Hearing from Fed officials during holiday-shortened weeks is not a common event. This group, in the past, has shown a real lack of depth in the ability to interpret developing economic realities and adapt effectively through the implementation of monetary policy. That sounds harsh, but despite their lengthy and supposedly impressive academic resumes, the evidence does not enhance the group’s reputation.

The FOMC, through the decades and through a number of Fed Chairs, has almost always been slow to respond to rising threats to the U.S. economy and has almost never shown any ability to act in an anticipatory way as nearly all of those actually around them who are running business and are hiring / firing must do.

We also, as mentioned above, don’t often hear from this crew around holidays. Ever walk around D.C.? Working for the federal government, which the Board of Governors does, does not exactly appear (this is anecdotal) to inspire a burning desire to put one’s nose to the grindstone. That changes today.

Fed Chair Kevin Warsh will participate this morning in a panel discussion at the ECB Forum on Central Banking from Sintra, Portugal. Traders need to be cognizant of this event. Warsh, who was considered to be something of a policy hawk when first serving on the Board of Governors from 2006 into 2011, came off as somewhat hawkish during his first post-statement press conference in mid-June.

This surprised some. Not because Warsh showed some concern over recent upside
inflationary pressures. He has always been viewed as an exceptional economist. No, but because he had been hand-selected by President Trump for the position and the president is known to prefer, in a big way, lower short-term interest rates.

Personally, I would expect that Warsh might continue to jawbone against those inflationary pressures and might even lean toward a rate hike in fairly short order.
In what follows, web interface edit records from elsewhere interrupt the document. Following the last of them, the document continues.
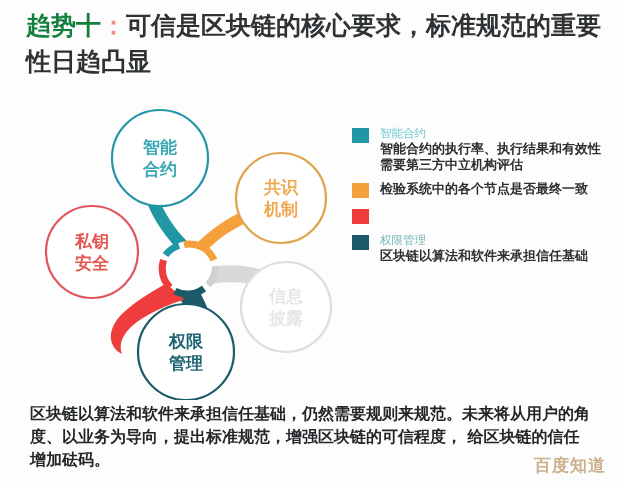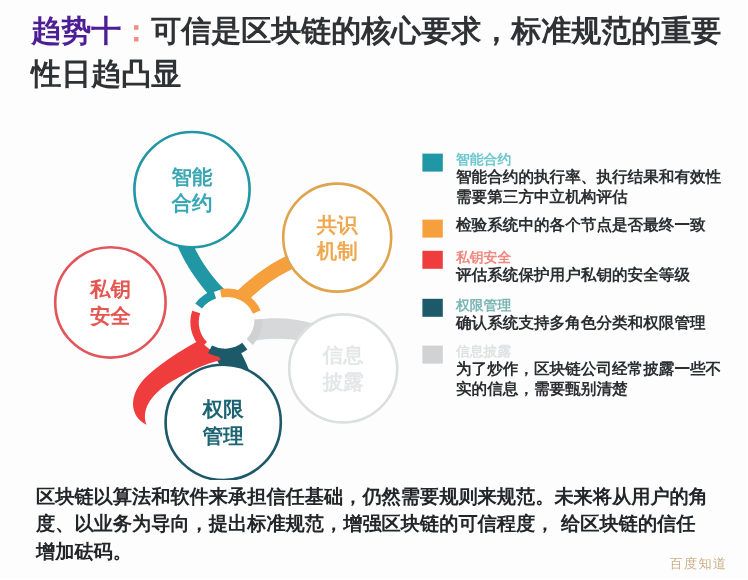"趋势十" .title-accent { color: #4c1d95 -> #15803d }
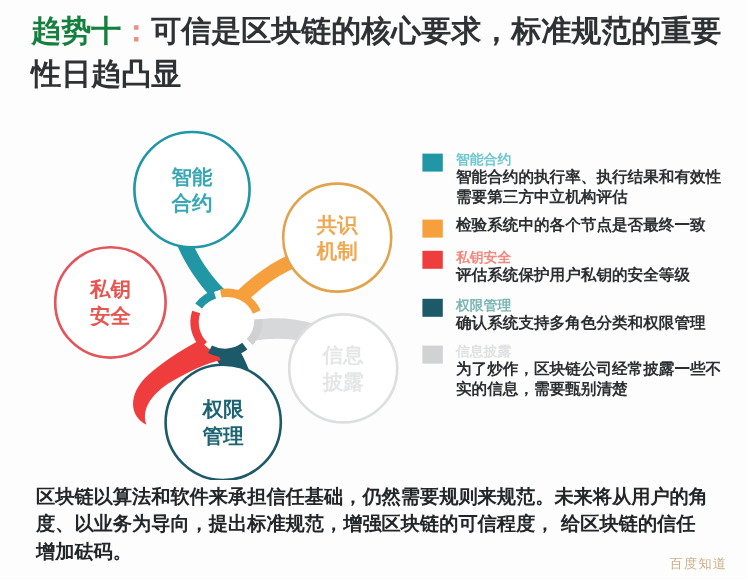"智能合约" .legend-title { font-weight: bold -> normal }
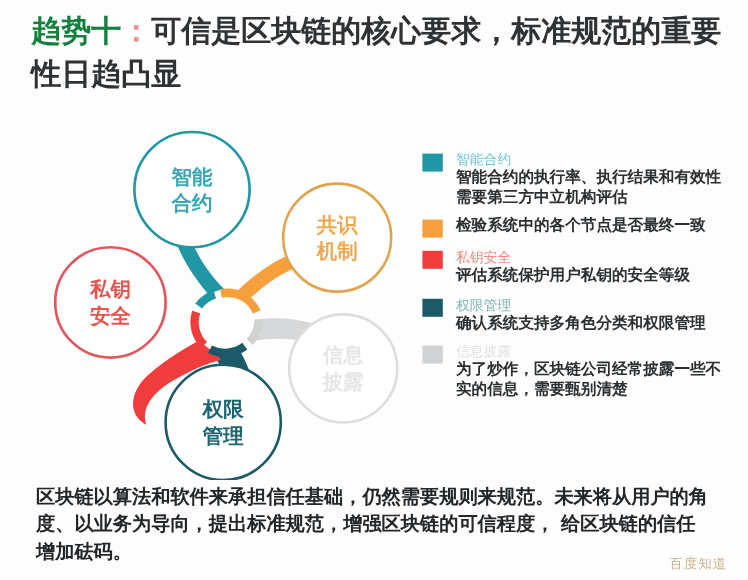"私钥安全" div.legend-text { html: <div> <div>私钥安全</div> <div>评估系统保护用户私钥的安全等级</div> </div> -> none }
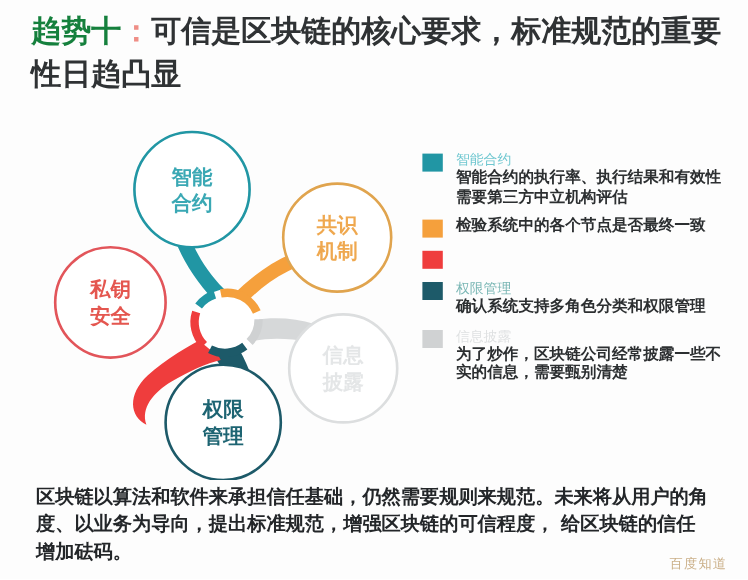"确认系统支持多角色分类和权限管理" div.legend-desc { text: 确认系统支持多角色分类和权限管理 -> 区块链以算法和软件来承担信任基础 }
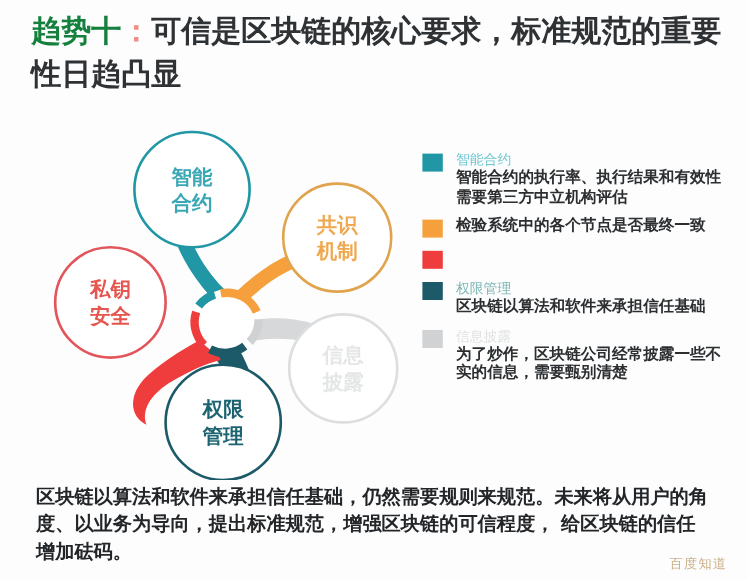"信息披露" div.legend-row { html: <div> <div></div> <div> <div>信息披露</div> <div>为了炒作，区块链公司经常披露一些不实的信息，需要甄别清楚</div> </div> </div> -> none }
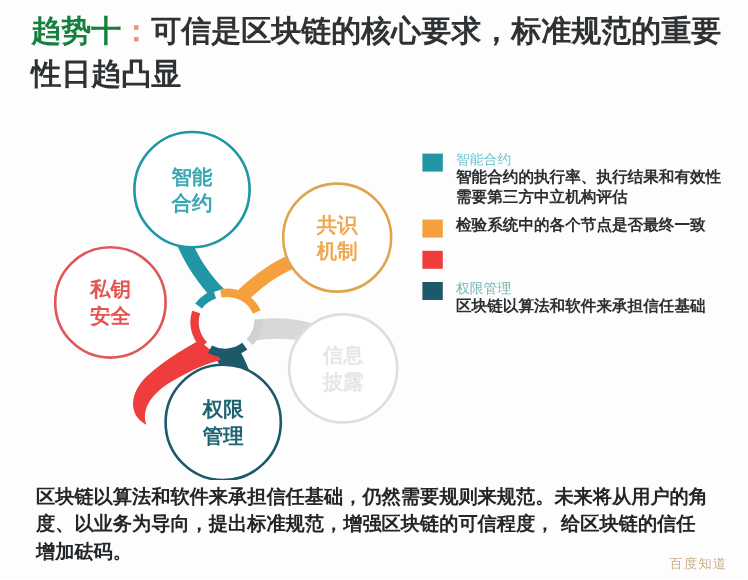"百度知道" #watermark { font-size: 11px -> 17px; font-weight: normal -> bold }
This would quiet the neo-hawks who do not even realize that inflation has apexed. Then, he’ll buckle down and focus on sustaining the increased activity that this economy has started to exhibit in recent months.

Economics (All Times Eastern)

07:00 – MBA 30 Year Mortgage Rate (Weekly): Last 6.59%.
07:00 – MBA Mortgage Applications (Weekly): Last 1.0% w/w.

08:15 – ADP Employment Report (June): Expecting 118K, Last 122K.

09:45 – S&P Global US Manufacturing PMI (Dec-F): Flashed 55.7.

10:00 – Construction Spending (May): Expecting 0.3% m/m, Last 0.4% m/m.

10:00 – ISM Manufacturing Index (Dec): Expecting 53.7, Last 54.0.

10:30 – Oil Inventories (Weekly): Last -6.088M.

10:30 – Gasoline Stocks (Weekly): Last +2.064M.

The Fed (All Times Eastern)

09:00 – Speaker: Federal Reserve Chair Kevin Warsh.

Today’s Earnings Highlights (Consensus EPS Expectations)

Before the Open: FDS (4.45), GIS (.80)

At the time of publication, Guilfoyle was long MU, INTC, AMD equity.